___ Records

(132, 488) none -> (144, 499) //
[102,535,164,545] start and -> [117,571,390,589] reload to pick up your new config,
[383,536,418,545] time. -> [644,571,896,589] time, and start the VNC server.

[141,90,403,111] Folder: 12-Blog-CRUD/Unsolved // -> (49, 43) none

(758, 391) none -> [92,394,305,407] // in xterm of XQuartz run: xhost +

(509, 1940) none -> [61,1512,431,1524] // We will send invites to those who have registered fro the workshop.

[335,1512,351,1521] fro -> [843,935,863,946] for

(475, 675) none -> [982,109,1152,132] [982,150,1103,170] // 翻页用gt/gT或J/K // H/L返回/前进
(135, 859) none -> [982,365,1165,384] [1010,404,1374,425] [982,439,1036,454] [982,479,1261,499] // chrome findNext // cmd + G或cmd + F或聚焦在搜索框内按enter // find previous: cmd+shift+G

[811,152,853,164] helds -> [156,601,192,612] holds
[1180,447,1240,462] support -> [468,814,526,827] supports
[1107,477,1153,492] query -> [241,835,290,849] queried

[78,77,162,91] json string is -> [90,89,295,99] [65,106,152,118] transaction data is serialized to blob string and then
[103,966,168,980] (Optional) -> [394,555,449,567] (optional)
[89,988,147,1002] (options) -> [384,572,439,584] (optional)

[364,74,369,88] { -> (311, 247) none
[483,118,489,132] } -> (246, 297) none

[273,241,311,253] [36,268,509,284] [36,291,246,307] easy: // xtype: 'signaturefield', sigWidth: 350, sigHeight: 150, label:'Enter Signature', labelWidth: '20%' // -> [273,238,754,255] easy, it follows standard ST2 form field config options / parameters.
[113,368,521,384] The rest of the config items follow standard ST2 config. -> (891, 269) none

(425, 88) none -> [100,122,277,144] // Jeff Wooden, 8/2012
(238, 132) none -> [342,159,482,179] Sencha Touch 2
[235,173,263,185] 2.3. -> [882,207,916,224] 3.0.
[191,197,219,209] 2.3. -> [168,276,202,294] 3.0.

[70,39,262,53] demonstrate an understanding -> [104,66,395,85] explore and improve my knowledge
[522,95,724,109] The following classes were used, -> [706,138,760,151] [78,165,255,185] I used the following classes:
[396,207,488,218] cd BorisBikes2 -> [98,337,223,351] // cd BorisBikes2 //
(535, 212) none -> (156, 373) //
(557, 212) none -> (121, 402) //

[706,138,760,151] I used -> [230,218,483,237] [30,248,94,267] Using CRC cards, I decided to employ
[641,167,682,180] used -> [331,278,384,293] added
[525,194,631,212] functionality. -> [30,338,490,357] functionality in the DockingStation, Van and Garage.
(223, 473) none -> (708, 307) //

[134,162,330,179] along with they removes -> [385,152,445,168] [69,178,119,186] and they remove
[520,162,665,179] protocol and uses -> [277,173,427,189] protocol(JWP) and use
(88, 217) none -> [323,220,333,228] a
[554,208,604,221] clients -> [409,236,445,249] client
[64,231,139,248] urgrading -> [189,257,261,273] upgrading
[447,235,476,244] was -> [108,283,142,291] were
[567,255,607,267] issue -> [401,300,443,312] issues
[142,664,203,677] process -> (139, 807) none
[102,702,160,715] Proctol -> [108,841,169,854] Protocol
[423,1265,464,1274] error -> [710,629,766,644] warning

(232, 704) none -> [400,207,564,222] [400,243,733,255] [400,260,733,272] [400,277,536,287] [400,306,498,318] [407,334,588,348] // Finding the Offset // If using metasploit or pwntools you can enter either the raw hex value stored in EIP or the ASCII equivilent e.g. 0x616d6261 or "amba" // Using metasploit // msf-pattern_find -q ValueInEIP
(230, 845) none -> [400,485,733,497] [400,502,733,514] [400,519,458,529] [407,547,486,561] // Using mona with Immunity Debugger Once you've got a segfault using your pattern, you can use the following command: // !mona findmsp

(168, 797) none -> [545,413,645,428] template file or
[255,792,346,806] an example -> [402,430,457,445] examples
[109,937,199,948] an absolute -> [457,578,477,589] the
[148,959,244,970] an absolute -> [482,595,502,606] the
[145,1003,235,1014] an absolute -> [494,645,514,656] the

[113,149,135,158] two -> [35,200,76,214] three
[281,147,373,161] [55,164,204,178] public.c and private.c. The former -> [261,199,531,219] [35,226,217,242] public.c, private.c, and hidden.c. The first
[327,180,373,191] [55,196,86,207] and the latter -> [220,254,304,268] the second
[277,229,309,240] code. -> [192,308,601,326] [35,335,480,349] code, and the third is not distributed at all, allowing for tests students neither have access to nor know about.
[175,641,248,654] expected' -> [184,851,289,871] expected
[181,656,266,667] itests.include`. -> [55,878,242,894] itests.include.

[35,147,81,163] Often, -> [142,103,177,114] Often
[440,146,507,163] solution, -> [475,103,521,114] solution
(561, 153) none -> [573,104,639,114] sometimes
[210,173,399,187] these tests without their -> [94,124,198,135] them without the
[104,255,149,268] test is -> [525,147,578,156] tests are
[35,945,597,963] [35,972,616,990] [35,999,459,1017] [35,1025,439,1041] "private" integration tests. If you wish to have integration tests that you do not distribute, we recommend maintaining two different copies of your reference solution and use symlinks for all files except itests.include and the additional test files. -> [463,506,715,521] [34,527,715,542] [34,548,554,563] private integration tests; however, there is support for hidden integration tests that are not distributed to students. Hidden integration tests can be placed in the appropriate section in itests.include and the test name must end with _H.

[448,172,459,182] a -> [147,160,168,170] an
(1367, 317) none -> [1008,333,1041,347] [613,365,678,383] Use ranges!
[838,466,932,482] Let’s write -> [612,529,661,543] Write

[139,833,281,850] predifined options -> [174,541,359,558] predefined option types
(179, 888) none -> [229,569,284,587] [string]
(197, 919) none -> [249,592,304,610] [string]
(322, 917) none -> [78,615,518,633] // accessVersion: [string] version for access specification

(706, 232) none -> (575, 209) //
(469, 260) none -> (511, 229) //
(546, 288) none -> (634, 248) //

______

# Task statement
Which lines above include the word "access"? Return each one.

# Exercise answer
[277,229,309,240] code. -> [192,308,601,326] [35,335,480,349] code, and the third is not distributed at all, allowing for tests students neither have access to nor know about.
(322, 917) none -> [78,615,518,633] // accessVersion: [string] version for access specification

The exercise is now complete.